[WORK REQUIRED]: Without any omission, reproduce the records that follow.

[DATA TO USE]:
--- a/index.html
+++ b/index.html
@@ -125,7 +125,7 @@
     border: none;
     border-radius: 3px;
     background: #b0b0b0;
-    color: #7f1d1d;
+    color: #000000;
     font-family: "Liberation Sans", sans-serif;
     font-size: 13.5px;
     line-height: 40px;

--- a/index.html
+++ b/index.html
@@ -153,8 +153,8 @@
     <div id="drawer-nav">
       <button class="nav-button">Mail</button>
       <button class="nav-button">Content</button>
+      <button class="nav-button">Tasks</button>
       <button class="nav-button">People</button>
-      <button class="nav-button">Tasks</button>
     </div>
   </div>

[TASK ANSWER]:
--- a/index.html
+++ b/index.html
@@ -125,7 +125,7 @@
     border: none;
     border-radius: 3px;
     background: #b0b0b0;
-    color: #7f1d1d;
+    color: #000000;
     font-family: "Liberation Sans", sans-serif;
     font-size: 13.5px;
     line-height: 40px;

--- a/index.html
+++ b/index.html
@@ -153,8 +153,8 @@
     <div id="drawer-nav">
       <button class="nav-button">Mail</button>
       <button class="nav-button">Content</button>
+      <button class="nav-button">Tasks</button>
       <button class="nav-button">People</button>
-      <button class="nav-button">Tasks</button>
     </div>
   </div>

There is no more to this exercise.